| HOW TO COMPLETE THIS TASK |
Below are some records. Print exactly the lines between the one holding "display:flex; align-items:center; gap:4px;" and the one holding "top:548px; width:5px; height:5px;", inclusive, and nothing else.

| DATA EXTRACT |
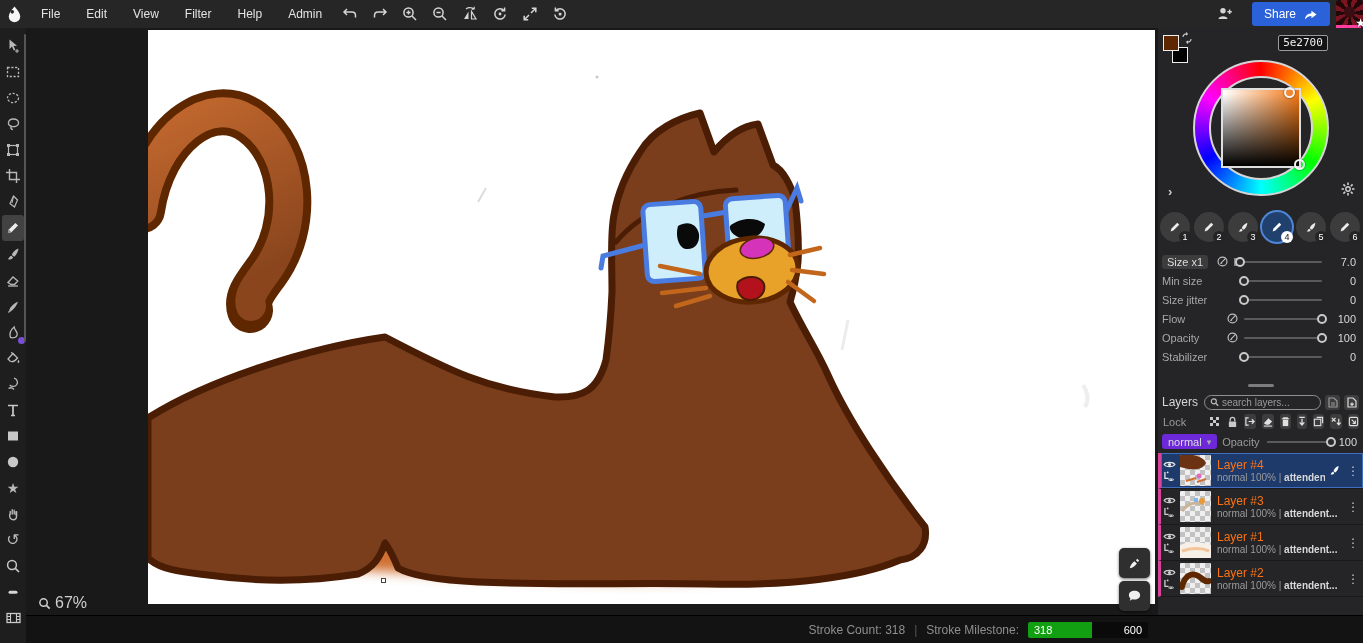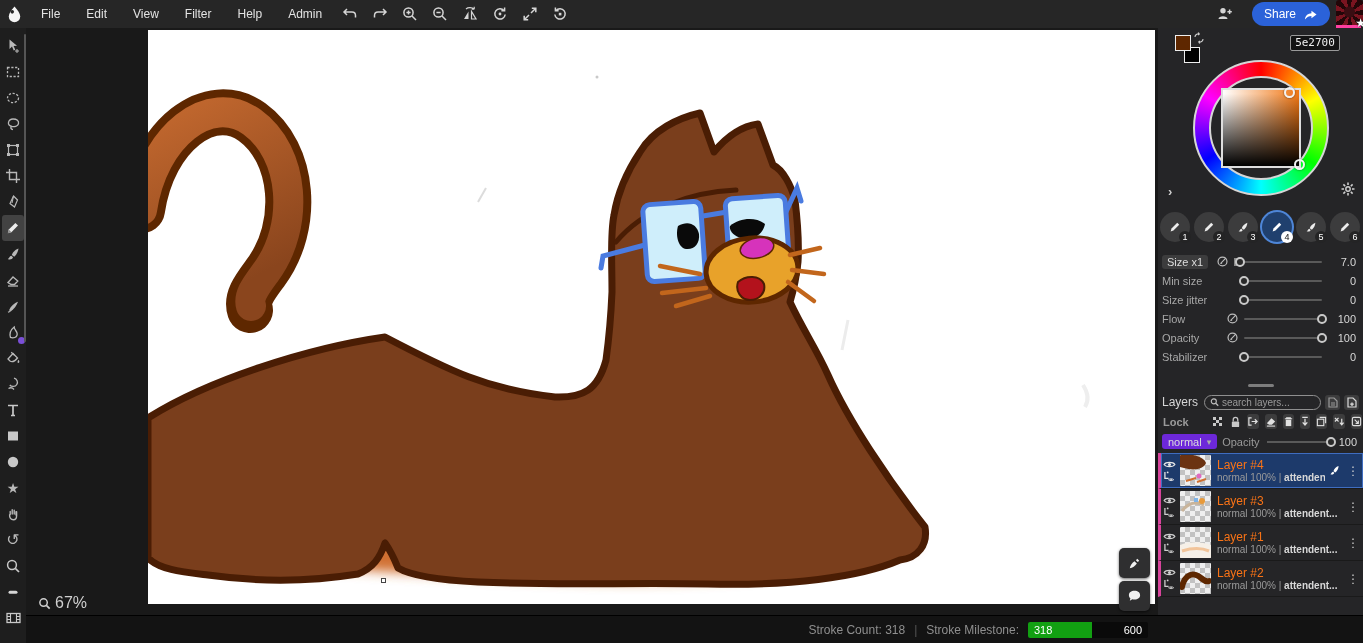--- a/index.html
+++ b/index.html
@@ -8,21 +8,21 @@
          background:#1b1b1b; font-family:"Liberation Sans", sans-serif; color:#ddd; }
 
   
   .menubar { position:absolute; left:0; top:0; width:1363px; height:28px;
              background:#262626; display:flex; align-items:center; z-index:40; }
   .logo { width:28px; height:28px; display:flex; align-items:center; justify-content:center; }
   .menu-item { font-size:12px; color:#e3e3e3; padding:0 13px; height:28px; line-height:28px; cursor:default; }
   .mb-icon { width:30px; height:28px; display:flex; align-items:center; justify-content:center; }
   .mb-right { margin-left:auto; display:flex; align-items:center; height:28px; }
   .share-btn { background:#2b62d9; color:#fff; font-size:12px; height:24px; margin:0 6px 0 12px;
-               border:none; border-radius:12px; padding:0 12px; display:flex; align-items:center; gap:7px; }
+               border:none; border-radius:3px; padding:0 12px; display:flex; align-items:center; gap:7px; }
   .avatar-wrap { position:relative; width:27px; height:28px; }
   .avatar { position:absolute; inset:0 0 2px 0; border-radius:3px;
             background:
               radial-gradient(circle at 50% 46%, #3a0d12 0 5px, rgba(0,0,0,0) 6px),
               repeating-conic-gradient(from 10deg, #7a1420 0 22deg, #230608 22deg 45deg);
             background-color:#230608; }
   .avatar-line { position:absolute; left:0; right:2px; bottom:0; height:3px; background:#ff3fa0; }
   .avatar-star { position:absolute; right:-3px; bottom:-1px; color:#fff; font-size:12px; line-height:12px;
                  text-shadow:0 0 2px #000; }
 
@@ -42,21 +42,21 @@
   .zoom-indicator { position:absolute; left:12px; top:566px; display:flex; align-items:center; gap:4px;
                     color:#cfcfcf; font-size:16px; }
   .float-btn { position:absolute; left:1093px; width:31px; height:30px; background:#2f2f30; border:none;
                border-radius:5px; display:flex; align-items:center; justify-content:center;
                box-shadow:0 1px 3px rgba(0,0,0,.6); }
   .brush-cursor { position:absolute; left:233px; top:548px; width:5px; height:5px;
                   background:#fff; border:1px solid #444; }
 
   
   .rightpanel { position:absolute; left:1158px; top:28px; width:205px; height:587px; background:#252527; z-index:20; }
-  .swatch-row { position:absolute; left:12px; top:0; width:174px; height:30px; }
+  .swatch-row { position:absolute; left:0; top:0; width:174px; height:30px; }
   .swatch { position:absolute; width:16px; height:16px; border:1px solid #eee; }
   .swatch.primary { left:5px; top:7px; z-index:2; }
   .swatch.secondary { left:14px; top:19px; z-index:1; }
   .swap-ic { position:absolute; left:23px; top:4px; }
   .hex-chip { position:absolute; right:4px; top:7px; width:50px; height:16px; background:#141414;
               border:1px solid #9a9a9a; border-radius:2px; color:#efefef; font-size:11px;
               font-family:"DejaVu Sans Mono", monospace; text-align:center; line-height:14px; }
   .wheel-zone { position:absolute; left:0; top:26px; width:205px; height:152px; }
   .wheel { position:absolute; left:35px; top:6px; width:136px; height:136px; border-radius:50%;
            border:2px solid #d6d6d6;
@@ -100,21 +100,21 @@
   .layers-title { font-size:12px; color:#d6d6d6; margin-right:2px; }
   .search-box { flex:1; height:15px; border:1px solid #8f8f8f; border-radius:9px; display:flex; align-items:center;
                 padding:0 5px; gap:3px; background:transparent; }
   .search-box input { border:none; outline:none; background:transparent; color:#cfcfcf; font-size:10px; width:100%;
                       font-family:"Liberation Sans", sans-serif; }
   .search-box input::placeholder { color:#9a9a9a; }
   .sq-btn { width:15px; height:15px; background:#3c3c3d; border-radius:3px; display:flex; align-items:center; justify-content:center; border:none; }
 
   .lock-row { position:absolute; left:0; top:385px; width:205px; height:17px; display:flex; align-items:center;
               padding:0 5px; gap:6px; }
-  .lock-row .lock-lbl { font-size:11px; color:#9a9a9a; margin-right:17px;font-weight:bold; }
+  .lock-row .lock-lbl { font-size:11px; color:#9a9a9a; margin-right:17px; }
   .lk { width:17px; height:15px; display:flex; align-items:center; justify-content:center;
         background:#3c3c3d; border-radius:3px; border:none; }
   .lk.plain { background:transparent; }
 
   .blend-row { position:absolute; left:0; top:404px; width:205px; height:19px; display:flex; align-items:center; padding:0 6px 0 4px; gap:5px; }
   .blend-select { background:#6d28d9; border-radius:3px; height:15px; display:flex; align-items:center;
                   padding:0 6px; gap:5px; font-size:11px; color:#dcdcdc; }
   .blend-row .op-lbl { font-size:11px; color:#9a9a9a; }
   .blend-row .track { position:relative; flex:1; height:2px; background:#5a5a5a; margin:0 3px; }
   .blend-row .thumb { position:absolute; top:-4px; width:10px; height:10px; border-radius:50%;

| SOLUTION TO THIS TASK |
   .zoom-indicator { position:absolute; left:12px; top:566px; display:flex; align-items:center; gap:4px;
                     color:#cfcfcf; font-size:16px; }
   .float-btn { position:absolute; left:1093px; width:31px; height:30px; background:#2f2f30; border:none;
                border-radius:5px; display:flex; align-items:center; justify-content:center;
                box-shadow:0 1px 3px rgba(0,0,0,.6); }
   .brush-cursor { position:absolute; left:233px; top:548px; width:5px; height:5px;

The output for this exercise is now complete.